* _Data_:
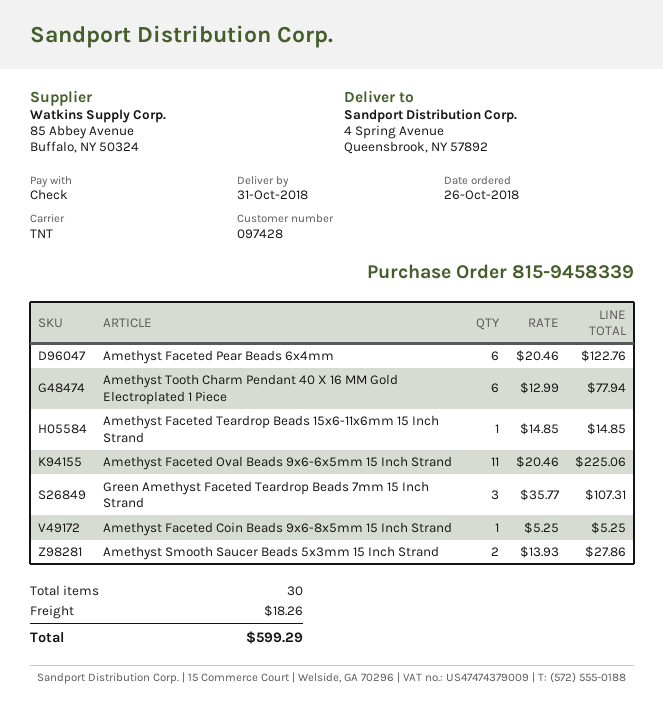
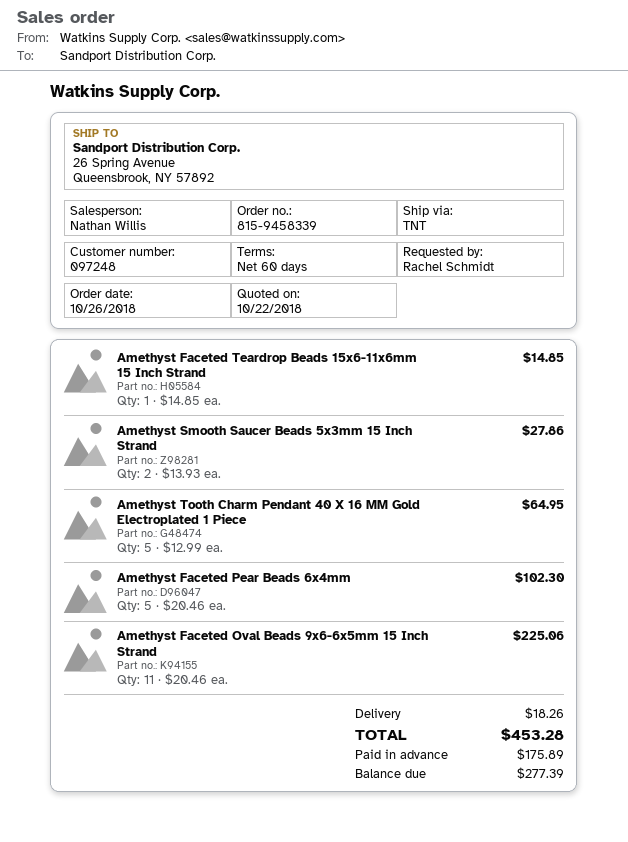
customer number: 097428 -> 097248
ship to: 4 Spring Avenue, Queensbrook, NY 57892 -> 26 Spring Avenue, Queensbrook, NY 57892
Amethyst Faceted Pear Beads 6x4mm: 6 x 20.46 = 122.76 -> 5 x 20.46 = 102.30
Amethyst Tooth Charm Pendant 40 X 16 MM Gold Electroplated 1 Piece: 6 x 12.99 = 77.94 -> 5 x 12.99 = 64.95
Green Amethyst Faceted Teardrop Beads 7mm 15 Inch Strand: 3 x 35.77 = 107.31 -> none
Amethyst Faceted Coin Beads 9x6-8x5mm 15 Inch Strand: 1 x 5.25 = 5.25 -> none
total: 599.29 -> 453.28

---

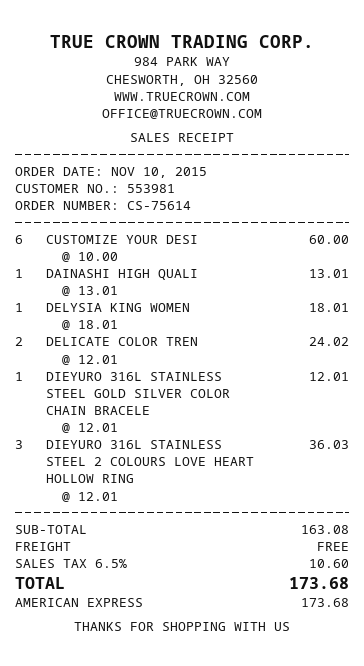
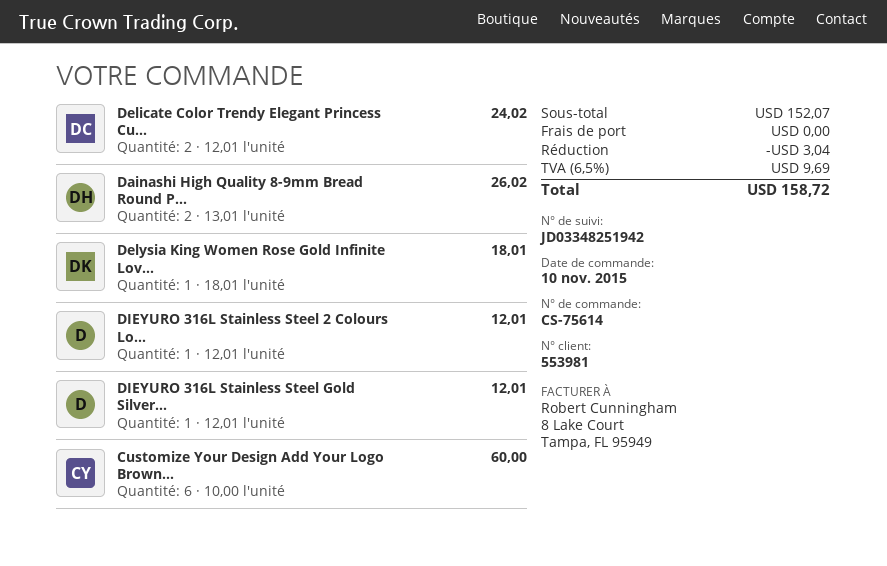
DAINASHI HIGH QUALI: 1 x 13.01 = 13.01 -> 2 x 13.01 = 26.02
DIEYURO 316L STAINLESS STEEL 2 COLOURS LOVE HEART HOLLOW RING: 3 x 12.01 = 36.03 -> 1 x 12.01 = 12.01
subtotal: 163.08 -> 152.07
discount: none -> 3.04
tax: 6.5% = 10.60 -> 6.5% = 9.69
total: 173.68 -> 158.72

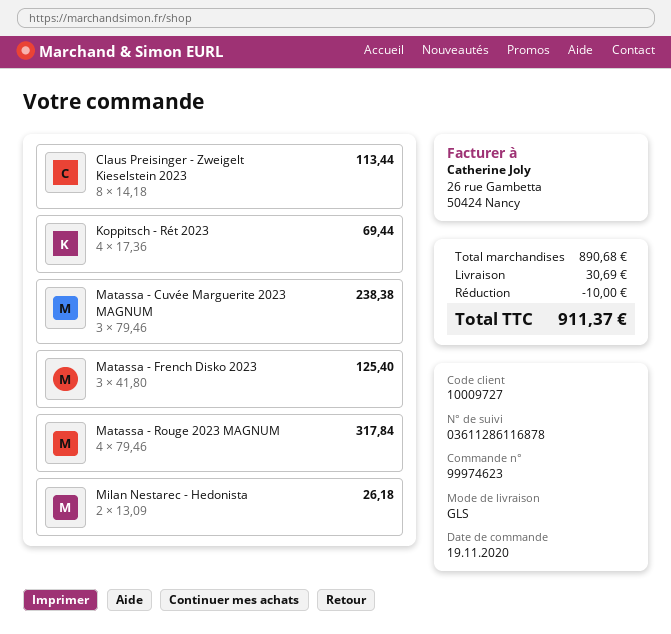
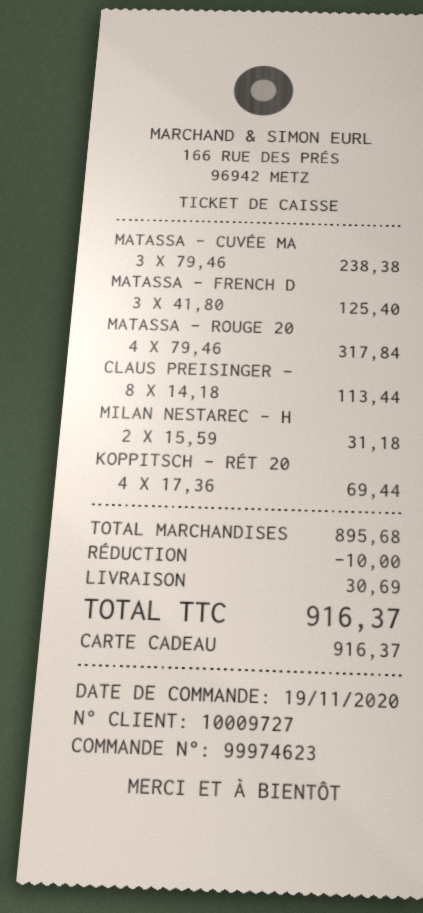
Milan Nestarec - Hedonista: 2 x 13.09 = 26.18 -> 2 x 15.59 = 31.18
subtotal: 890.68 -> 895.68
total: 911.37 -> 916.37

* _Problem description_: Copy out every line in the records where the word "Strand" is found.

* _Solution for this exercise_:
Green Amethyst Faceted Teardrop Beads 7mm 15 Inch Strand: 3 x 35.77 = 107.31 -> none
Amethyst Faceted Coin Beads 9x6-8x5mm 15 Inch Strand: 1 x 5.25 = 5.25 -> none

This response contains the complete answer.